§ Data excerpts
********

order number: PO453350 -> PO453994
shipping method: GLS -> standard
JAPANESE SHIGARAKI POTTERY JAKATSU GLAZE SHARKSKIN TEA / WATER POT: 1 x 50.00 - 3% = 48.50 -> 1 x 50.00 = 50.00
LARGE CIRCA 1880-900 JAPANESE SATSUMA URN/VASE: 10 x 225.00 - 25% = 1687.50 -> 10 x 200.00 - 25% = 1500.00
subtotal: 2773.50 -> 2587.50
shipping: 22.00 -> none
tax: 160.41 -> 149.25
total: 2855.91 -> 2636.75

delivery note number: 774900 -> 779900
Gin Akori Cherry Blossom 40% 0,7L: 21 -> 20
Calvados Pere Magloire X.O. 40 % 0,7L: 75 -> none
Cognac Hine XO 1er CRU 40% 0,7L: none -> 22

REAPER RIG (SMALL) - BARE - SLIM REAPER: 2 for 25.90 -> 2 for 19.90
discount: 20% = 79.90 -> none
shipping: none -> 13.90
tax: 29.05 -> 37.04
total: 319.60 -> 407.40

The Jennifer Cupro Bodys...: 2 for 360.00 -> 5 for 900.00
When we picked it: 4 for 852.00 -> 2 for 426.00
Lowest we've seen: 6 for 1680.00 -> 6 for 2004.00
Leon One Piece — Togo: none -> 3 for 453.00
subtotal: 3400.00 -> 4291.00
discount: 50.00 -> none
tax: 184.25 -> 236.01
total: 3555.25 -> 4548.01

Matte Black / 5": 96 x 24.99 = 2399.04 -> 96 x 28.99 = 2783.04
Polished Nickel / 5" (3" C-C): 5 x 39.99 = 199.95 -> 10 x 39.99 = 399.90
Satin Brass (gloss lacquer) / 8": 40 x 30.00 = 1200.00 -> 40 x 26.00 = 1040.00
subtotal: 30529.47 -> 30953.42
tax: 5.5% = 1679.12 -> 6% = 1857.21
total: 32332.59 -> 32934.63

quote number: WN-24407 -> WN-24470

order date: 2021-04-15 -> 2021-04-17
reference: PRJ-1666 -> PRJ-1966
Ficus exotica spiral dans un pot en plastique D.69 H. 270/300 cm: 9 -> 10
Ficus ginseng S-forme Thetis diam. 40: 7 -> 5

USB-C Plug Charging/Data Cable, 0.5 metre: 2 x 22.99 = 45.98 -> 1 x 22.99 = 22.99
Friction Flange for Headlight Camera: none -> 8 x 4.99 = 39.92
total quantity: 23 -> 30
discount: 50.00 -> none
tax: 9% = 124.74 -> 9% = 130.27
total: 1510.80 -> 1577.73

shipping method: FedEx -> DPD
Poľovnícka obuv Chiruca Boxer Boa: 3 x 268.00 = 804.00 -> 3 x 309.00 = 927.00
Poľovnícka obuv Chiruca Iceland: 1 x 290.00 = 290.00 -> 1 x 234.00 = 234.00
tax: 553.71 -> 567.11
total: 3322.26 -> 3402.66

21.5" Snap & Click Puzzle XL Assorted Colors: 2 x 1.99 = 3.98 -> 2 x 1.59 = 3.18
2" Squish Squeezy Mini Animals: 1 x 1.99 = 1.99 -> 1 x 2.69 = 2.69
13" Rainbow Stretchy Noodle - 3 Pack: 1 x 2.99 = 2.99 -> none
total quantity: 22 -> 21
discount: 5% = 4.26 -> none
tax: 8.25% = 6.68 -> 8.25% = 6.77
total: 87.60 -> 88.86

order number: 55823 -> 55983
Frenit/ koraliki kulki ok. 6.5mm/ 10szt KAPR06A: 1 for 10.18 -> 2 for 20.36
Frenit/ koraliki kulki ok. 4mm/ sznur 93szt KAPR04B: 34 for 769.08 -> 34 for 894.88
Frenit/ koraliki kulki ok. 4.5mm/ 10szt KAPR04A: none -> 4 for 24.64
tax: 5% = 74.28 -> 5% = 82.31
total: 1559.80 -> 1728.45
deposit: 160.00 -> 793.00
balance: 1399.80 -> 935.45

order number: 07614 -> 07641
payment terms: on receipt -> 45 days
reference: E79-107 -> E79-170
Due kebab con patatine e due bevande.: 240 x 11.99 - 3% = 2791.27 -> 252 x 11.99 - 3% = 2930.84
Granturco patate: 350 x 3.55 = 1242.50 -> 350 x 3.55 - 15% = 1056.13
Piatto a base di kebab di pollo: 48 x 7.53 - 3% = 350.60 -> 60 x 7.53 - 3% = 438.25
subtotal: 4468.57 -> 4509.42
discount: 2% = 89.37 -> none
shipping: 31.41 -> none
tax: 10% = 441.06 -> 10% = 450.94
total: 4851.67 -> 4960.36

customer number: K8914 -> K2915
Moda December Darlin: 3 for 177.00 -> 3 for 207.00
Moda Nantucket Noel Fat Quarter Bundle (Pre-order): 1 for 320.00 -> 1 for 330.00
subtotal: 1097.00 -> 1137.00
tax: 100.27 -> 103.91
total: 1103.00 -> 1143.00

********

§ What the task requires
Where the word "discount" shows up in a line of the records above, count that line; then give the count by itself.

§ Answer to the problem
5